# Exercise prompt
Each record below needs to be retyped exactly.

# The data
>>>

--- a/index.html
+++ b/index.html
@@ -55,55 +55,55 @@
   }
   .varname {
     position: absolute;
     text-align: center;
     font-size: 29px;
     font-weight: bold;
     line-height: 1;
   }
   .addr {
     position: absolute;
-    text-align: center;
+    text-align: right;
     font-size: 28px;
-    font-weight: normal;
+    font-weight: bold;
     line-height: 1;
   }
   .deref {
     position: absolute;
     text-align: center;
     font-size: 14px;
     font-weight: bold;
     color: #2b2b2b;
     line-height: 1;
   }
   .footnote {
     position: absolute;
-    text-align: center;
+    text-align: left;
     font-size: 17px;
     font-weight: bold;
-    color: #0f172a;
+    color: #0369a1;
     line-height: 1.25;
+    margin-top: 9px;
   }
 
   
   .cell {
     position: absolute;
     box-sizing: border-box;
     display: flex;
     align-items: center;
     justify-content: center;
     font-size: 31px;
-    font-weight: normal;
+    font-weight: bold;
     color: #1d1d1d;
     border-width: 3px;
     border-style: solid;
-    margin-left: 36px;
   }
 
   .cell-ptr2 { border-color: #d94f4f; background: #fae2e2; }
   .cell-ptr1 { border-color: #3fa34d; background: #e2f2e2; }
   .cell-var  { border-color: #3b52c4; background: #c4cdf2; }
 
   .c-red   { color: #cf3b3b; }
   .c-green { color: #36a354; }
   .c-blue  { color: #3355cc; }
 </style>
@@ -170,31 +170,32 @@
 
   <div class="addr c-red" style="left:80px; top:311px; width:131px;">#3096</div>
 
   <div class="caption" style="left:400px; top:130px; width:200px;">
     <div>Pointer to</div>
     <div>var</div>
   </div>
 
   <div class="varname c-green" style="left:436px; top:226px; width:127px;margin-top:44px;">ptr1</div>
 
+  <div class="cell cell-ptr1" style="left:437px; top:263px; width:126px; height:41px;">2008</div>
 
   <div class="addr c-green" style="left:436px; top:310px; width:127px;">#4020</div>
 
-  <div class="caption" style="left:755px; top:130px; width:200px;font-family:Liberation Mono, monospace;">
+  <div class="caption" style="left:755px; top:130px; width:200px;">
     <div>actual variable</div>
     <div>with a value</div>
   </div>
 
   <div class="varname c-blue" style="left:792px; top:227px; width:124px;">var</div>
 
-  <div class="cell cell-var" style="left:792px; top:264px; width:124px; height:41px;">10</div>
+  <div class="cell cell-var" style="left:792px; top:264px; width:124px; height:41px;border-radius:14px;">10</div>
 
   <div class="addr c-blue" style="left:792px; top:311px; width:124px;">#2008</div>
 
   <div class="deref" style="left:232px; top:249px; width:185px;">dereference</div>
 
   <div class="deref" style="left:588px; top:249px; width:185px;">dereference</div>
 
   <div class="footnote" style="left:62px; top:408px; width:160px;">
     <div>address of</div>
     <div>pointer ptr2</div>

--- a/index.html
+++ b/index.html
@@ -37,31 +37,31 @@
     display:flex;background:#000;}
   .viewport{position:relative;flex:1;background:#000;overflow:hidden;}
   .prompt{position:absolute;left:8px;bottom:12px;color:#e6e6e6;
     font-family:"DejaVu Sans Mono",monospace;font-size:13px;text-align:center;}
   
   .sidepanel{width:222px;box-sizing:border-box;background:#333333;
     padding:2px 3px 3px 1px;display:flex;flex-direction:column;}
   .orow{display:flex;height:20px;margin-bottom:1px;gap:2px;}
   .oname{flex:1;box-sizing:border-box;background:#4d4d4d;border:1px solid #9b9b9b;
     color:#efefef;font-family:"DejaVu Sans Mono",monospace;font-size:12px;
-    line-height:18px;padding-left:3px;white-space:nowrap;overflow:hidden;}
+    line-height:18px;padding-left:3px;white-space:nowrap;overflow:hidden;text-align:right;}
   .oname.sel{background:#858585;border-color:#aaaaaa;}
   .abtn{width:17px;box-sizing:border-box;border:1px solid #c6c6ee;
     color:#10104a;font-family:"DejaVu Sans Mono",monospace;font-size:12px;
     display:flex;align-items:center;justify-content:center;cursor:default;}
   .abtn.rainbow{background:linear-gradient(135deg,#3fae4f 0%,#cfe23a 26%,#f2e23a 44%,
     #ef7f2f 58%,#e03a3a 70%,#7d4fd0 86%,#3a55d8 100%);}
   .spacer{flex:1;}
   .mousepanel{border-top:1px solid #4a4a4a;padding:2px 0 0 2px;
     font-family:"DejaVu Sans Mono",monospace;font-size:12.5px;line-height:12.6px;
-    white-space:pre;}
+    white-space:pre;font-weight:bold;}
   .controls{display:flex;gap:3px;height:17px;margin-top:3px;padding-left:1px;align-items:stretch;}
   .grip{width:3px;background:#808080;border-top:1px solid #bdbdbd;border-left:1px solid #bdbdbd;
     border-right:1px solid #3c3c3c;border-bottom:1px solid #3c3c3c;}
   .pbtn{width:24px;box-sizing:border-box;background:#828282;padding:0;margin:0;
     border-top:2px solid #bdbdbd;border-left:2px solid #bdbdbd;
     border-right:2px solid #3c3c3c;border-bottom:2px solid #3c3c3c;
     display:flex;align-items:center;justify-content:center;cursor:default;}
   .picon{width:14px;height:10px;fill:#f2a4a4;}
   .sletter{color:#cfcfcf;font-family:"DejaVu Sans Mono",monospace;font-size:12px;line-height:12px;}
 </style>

<<<

# Response
--- a/index.html
+++ b/index.html
@@ -55,55 +55,55 @@
   }
   .varname {
     position: absolute;
     text-align: center;
     font-size: 29px;
     font-weight: bold;
     line-height: 1;
   }
   .addr {
     position: absolute;
-    text-align: center;
+    text-align: right;
     font-size: 28px;
-    font-weight: normal;
+    font-weight: bold;
     line-height: 1;
   }
   .deref {
     position: absolute;
     text-align: center;
     font-size: 14px;
     font-weight: bold;
     color: #2b2b2b;
     line-height: 1;
   }
   .footnote {
     position: absolute;
-    text-align: center;
+    text-align: left;
     font-size: 17px;
     font-weight: bold;
-    color: #0f172a;
+    color: #0369a1;
     line-height: 1.25;
+    margin-top: 9px;
   }
 
   
   .cell {
     position: absolute;
     box-sizing: border-box;
     display: flex;
     align-items: center;
     justify-content: center;
     font-size: 31px;
-    font-weight: normal;
+    font-weight: bold;
     color: #1d1d1d;
     border-width: 3px;
     border-style: solid;
-    margin-left: 36px;
   }
 
   .cell-ptr2 { border-color: #d94f4f; background: #fae2e2; }
   .cell-ptr1 { border-color: #3fa34d; background: #e2f2e2; }
   .cell-var  { border-color: #3b52c4; background: #c4cdf2; }
 
   .c-red   { color: #cf3b3b; }
   .c-green { color: #36a354; }
   .c-blue  { color: #3355cc; }
 </style>
@@ -170,31 +170,32 @@
 
   <div class="addr c-red" style="left:80px; top:311px; width:131px;">#3096</div>
 
   <div class="caption" style="left:400px; top:130px; width:200px;">
     <div>Pointer to</div>
     <div>var</div>
   </div>
 
   <div class="varname c-green" style="left:436px; top:226px; width:127px;margin-top:44px;">ptr1</div>
 
+  <div class="cell cell-ptr1" style="left:437px; top:263px; width:126px; height:41px;">2008</div>
 
   <div class="addr c-green" style="left:436px; top:310px; width:127px;">#4020</div>
 
-  <div class="caption" style="left:755px; top:130px; width:200px;font-family:Liberation Mono, monospace;">
+  <div class="caption" style="left:755px; top:130px; width:200px;">
     <div>actual variable</div>
     <div>with a value</div>
   </div>
 
   <div class="varname c-blue" style="left:792px; top:227px; width:124px;">var</div>
 
-  <div class="cell cell-var" style="left:792px; top:264px; width:124px; height:41px;">10</div>
+  <div class="cell cell-var" style="left:792px; top:264px; width:124px; height:41px;border-radius:14px;">10</div>
 
   <div class="addr c-blue" style="left:792px; top:311px; width:124px;">#2008</div>
 
   <div class="deref" style="left:232px; top:249px; width:185px;">dereference</div>
 
   <div class="deref" style="left:588px; top:249px; width:185px;">dereference</div>
 
   <div class="footnote" style="left:62px; top:408px; width:160px;">
     <div>address of</div>
     <div>pointer ptr2</div>

--- a/index.html
+++ b/index.html
@@ -37,31 +37,31 @@
     display:flex;background:#000;}
   .viewport{position:relative;flex:1;background:#000;overflow:hidden;}
   .prompt{position:absolute;left:8px;bottom:12px;color:#e6e6e6;
     font-family:"DejaVu Sans Mono",monospace;font-size:13px;text-align:center;}
   
   .sidepanel{width:222px;box-sizing:border-box;background:#333333;
     padding:2px 3px 3px 1px;display:flex;flex-direction:column;}
   .orow{display:flex;height:20px;margin-bottom:1px;gap:2px;}
   .oname{flex:1;box-sizing:border-box;background:#4d4d4d;border:1px solid #9b9b9b;
     color:#efefef;font-family:"DejaVu Sans Mono",monospace;font-size:12px;
-    line-height:18px;padding-left:3px;white-space:nowrap;overflow:hidden;}
+    line-height:18px;padding-left:3px;white-space:nowrap;overflow:hidden;text-align:right;}
   .oname.sel{background:#858585;border-color:#aaaaaa;}
   .abtn{width:17px;box-sizing:border-box;border:1px solid #c6c6ee;
     color:#10104a;font-family:"DejaVu Sans Mono",monospace;font-size:12px;
     display:flex;align-items:center;justify-content:center;cursor:default;}
   .abtn.rainbow{background:linear-gradient(135deg,#3fae4f 0%,#cfe23a 26%,#f2e23a 44%,
     #ef7f2f 58%,#e03a3a 70%,#7d4fd0 86%,#3a55d8 100%);}
   .spacer{flex:1;}
   .mousepanel{border-top:1px solid #4a4a4a;padding:2px 0 0 2px;
     font-family:"DejaVu Sans Mono",monospace;font-size:12.5px;line-height:12.6px;
-    white-space:pre;}
+    white-space:pre;font-weight:bold;}
   .controls{display:flex;gap:3px;height:17px;margin-top:3px;padding-left:1px;align-items:stretch;}
   .grip{width:3px;background:#808080;border-top:1px solid #bdbdbd;border-left:1px solid #bdbdbd;
     border-right:1px solid #3c3c3c;border-bottom:1px solid #3c3c3c;}
   .pbtn{width:24px;box-sizing:border-box;background:#828282;padding:0;margin:0;
     border-top:2px solid #bdbdbd;border-left:2px solid #bdbdbd;
     border-right:2px solid #3c3c3c;border-bottom:2px solid #3c3c3c;
     display:flex;align-items:center;justify-content:center;cursor:default;}
   .picon{width:14px;height:10px;fill:#f2a4a4;}
   .sletter{color:#cfcfcf;font-family:"DejaVu Sans Mono",monospace;font-size:12px;line-height:12px;}
 </style>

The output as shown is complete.